One witness, John Mackie, 22, describes his experience on Wednesday afternoon. "So, I go in there just about every day to pick up a Dr. Pepper on my way home from work. I don't go into the crapper every time, of course, but that day I had something goin' on downstairs, if you know what I mean. Probably some bad chicken from lunch earlier. Anyway, so I'm sittin' there, doin' my business, and I'm lookin' over them [sic] walls for somethin' to tickle my funny bone. There's an old rhyme about takin' a crap, and some phone numbers if you['re] lookin' for some male companionship or whatever. Then I see this sticky note up there. I mean, my first thought was, who the hell gonna put a sticky note up to tag the men's room? Then I read it, and man, I just scratched my head the rest of the time I was on that seat."

The note Mr. Mackie described read "What an inappropriate shade of paint!"

The landscaper and irrigation specialist continued, "What? You call that taggin' the men's room?
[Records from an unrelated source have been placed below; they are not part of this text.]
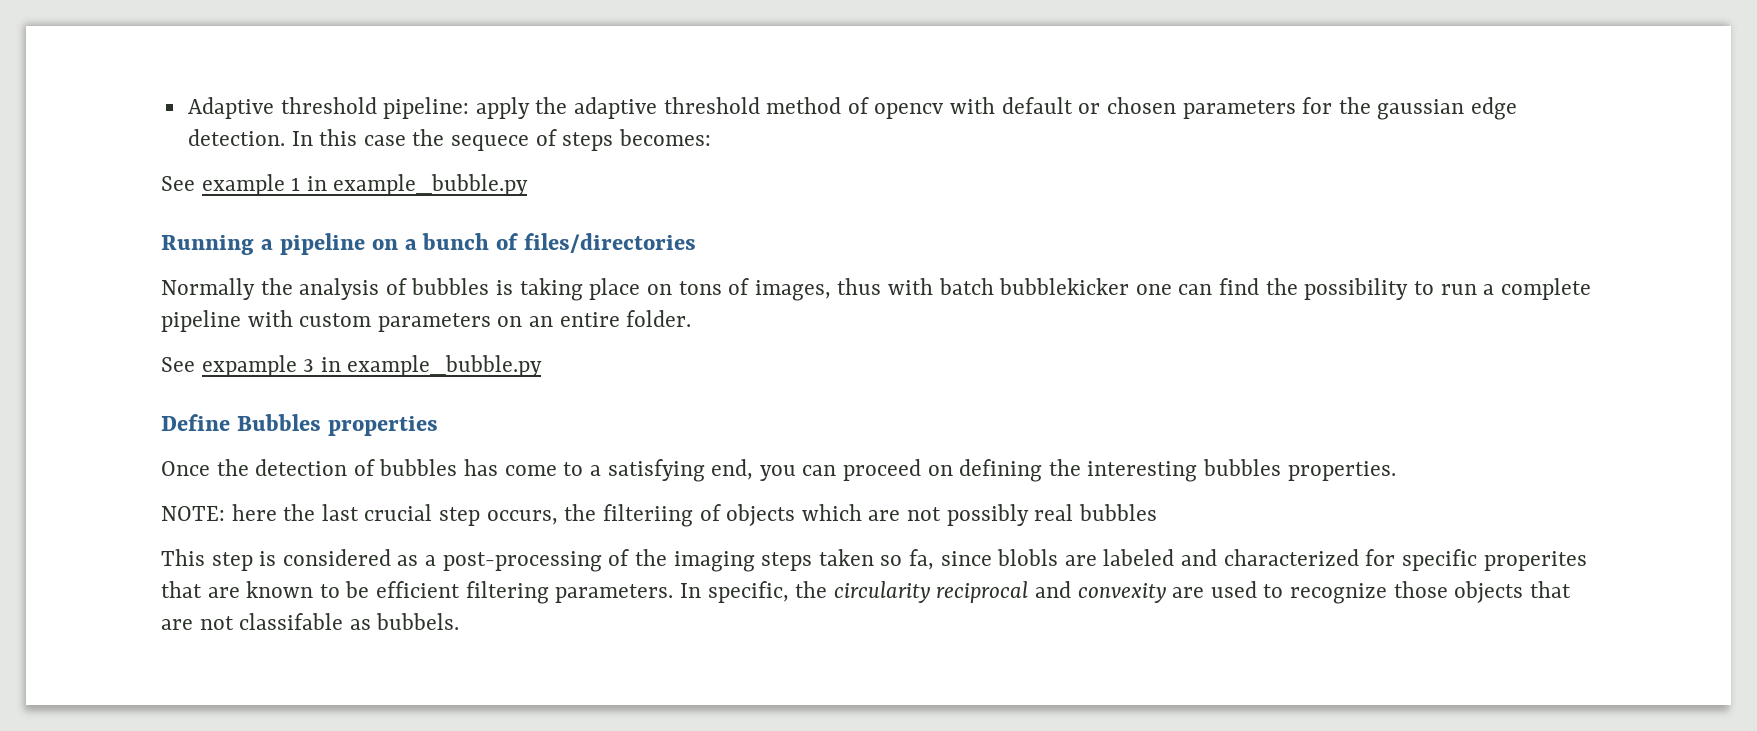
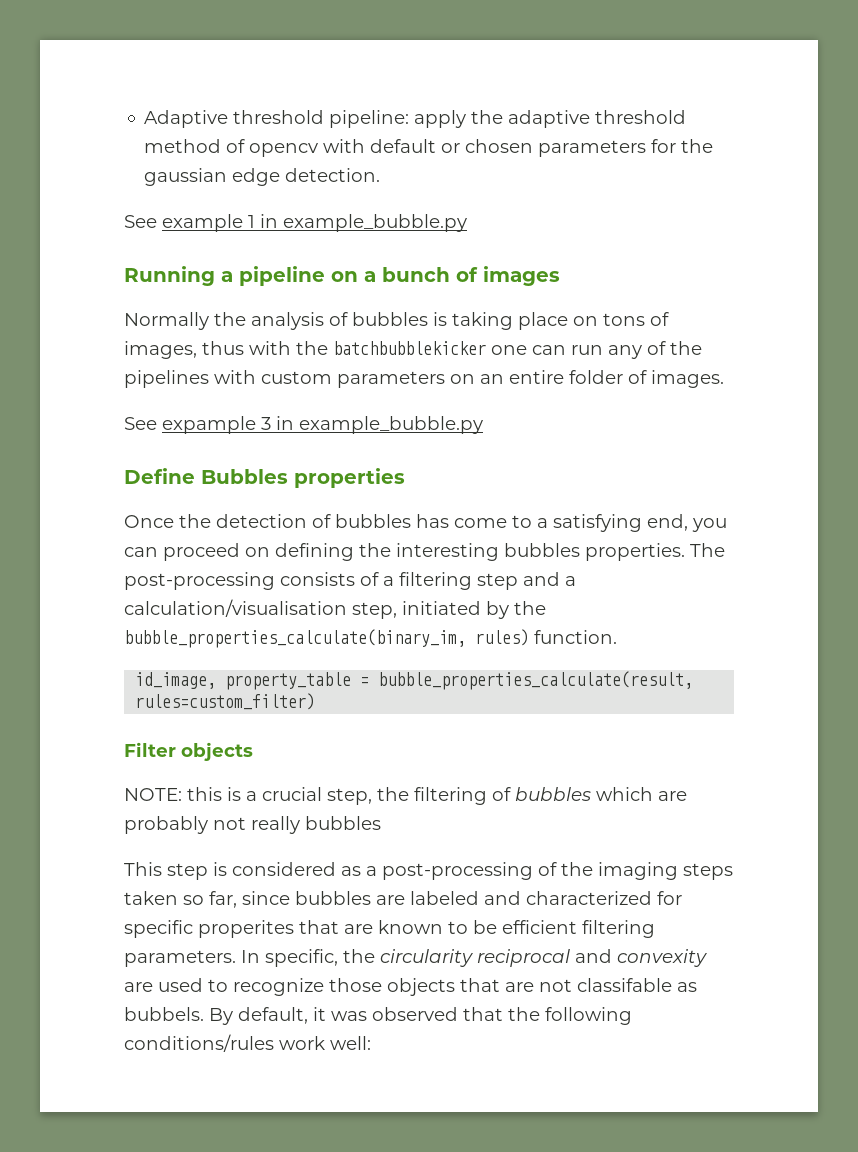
[291,129,711,151] In this case the sequece of steps becomes: -> (381, 175) none
[524,233,697,253] files/directories -> [483,266,560,286] images
[938,278,1591,300] [161,310,241,332] batch bubblekicker one can find the possibility to run a complete pipeline -> [296,341,702,359] [124,370,209,388] the batchbubblekicker one can run any of the pipelines
[626,310,692,327] folder. -> [569,370,724,388] folder of images.
[161,504,1074,527] // NOTE: here the last crucial step occurs, the filteriing of objects which are not possibly real -> [690,543,725,557] [124,572,576,590] [124,599,546,619] [124,629,617,648] [135,671,694,690] [135,693,316,710] [124,742,253,761] [124,787,687,805] [124,816,300,834] The post-processing consists of a filtering step and a calculation/visualisation step, initiated by the bubble_properties_calculate(binary_im, rules) function. // id_image, property_table = bubble_properties_calculate(result, rules=custom_filter) // Filter objects // NOTE: this is a crucial step, the filtering of bubbles which are probably not really
[908,549,1059,570] fa, since blobls -> [209,891,371,908] far, since bubbles
(460, 621) none -> [209,1007,632,1025] [124,1034,371,1052] By default, it was observed that the following conditions/rules work well:

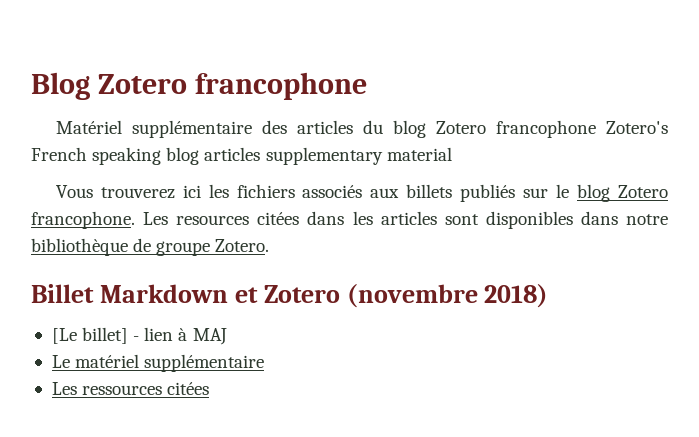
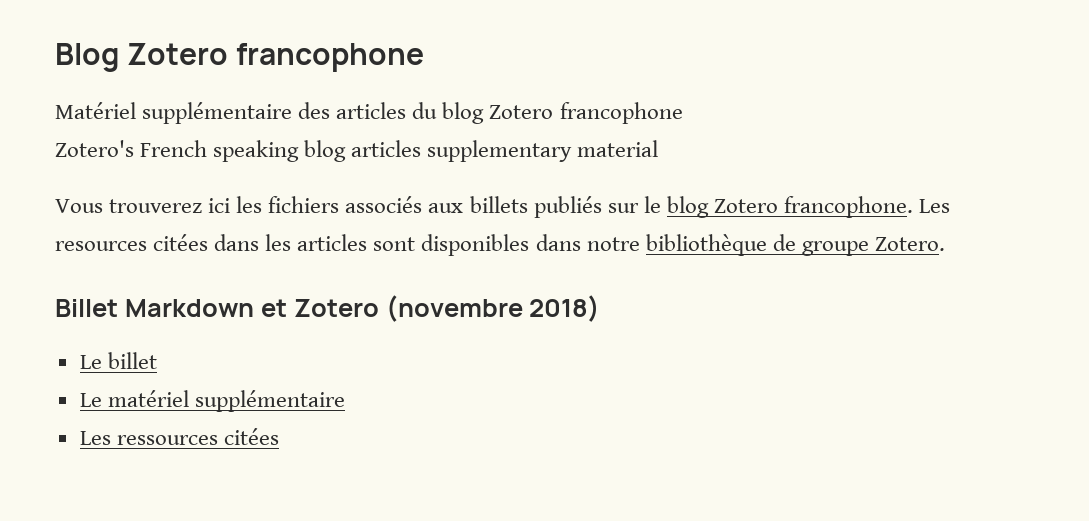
(596, 129) none -> (683, 113) //
[51,327,227,345] [Le billet] - lien à MAJ -> [79,352,157,369] Le billet

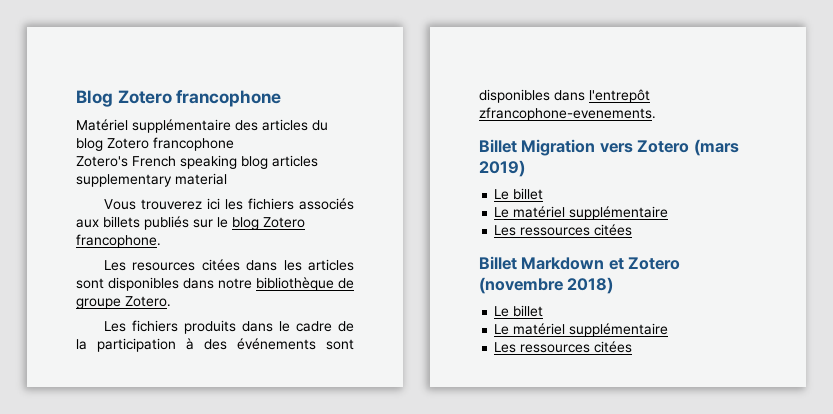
(913, 207) none -> (161, 241) //
(945, 244) none -> [103,320,354,334] [76,338,354,352] [479,89,650,103] [479,107,656,121] [479,139,739,156] [479,160,525,177] [494,188,544,200] [494,206,669,220] [494,224,633,236] // Les fichiers produits dans le cadre de la participation à des événements sont disponibles dans l'entrepôt zfrancophone-evenements. // Billet Migration vers Zotero (mars 2019) // Le billet // Le matériel supplémentaire // Les ressources citées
This guy must be messed up in the head. He gots [sic] to be new to this whole thing!"

It is customary when one vandalizes or "tags" a men's public restroom to be as sexually graphic or suggestive as possible, or at least to use as much offensive profanity as can fit in the available space on the wall. It was, therefore, not only unusual to find that this mystery contributor had left a comment that did not fit the normal criteria of the genre, but that he also made it using an easily removed paper note.

"Dude has got to be trippin'," added Mackie.

The manager of the store in which the note was found reported that he has since then removed the mildly offensive note with minimal effort, and then on the following day found another one in the same style. "I went in just to restock the paper towels, and there was another sticky note up there on the wall," explained Harold Yorke, 38. "This one said, 'Cinnamon air freshener? Are you kidding?' Now I have dealt with some offensive graffiti in my time, but what is the entertainment value of that? If you have a complaint about the air freshener, just come on out and tell me."

As for how to deal with the clearly confused would-be vandal, the community has no immediate plans. "We figure that we'll just keep an eye on this one," says Yorke, who has managed this store since 2012. "I figure if he doesn't get his act together soon, we may just have to paint over the walls entirely. Maybe that will discourage him from leaving any more notes."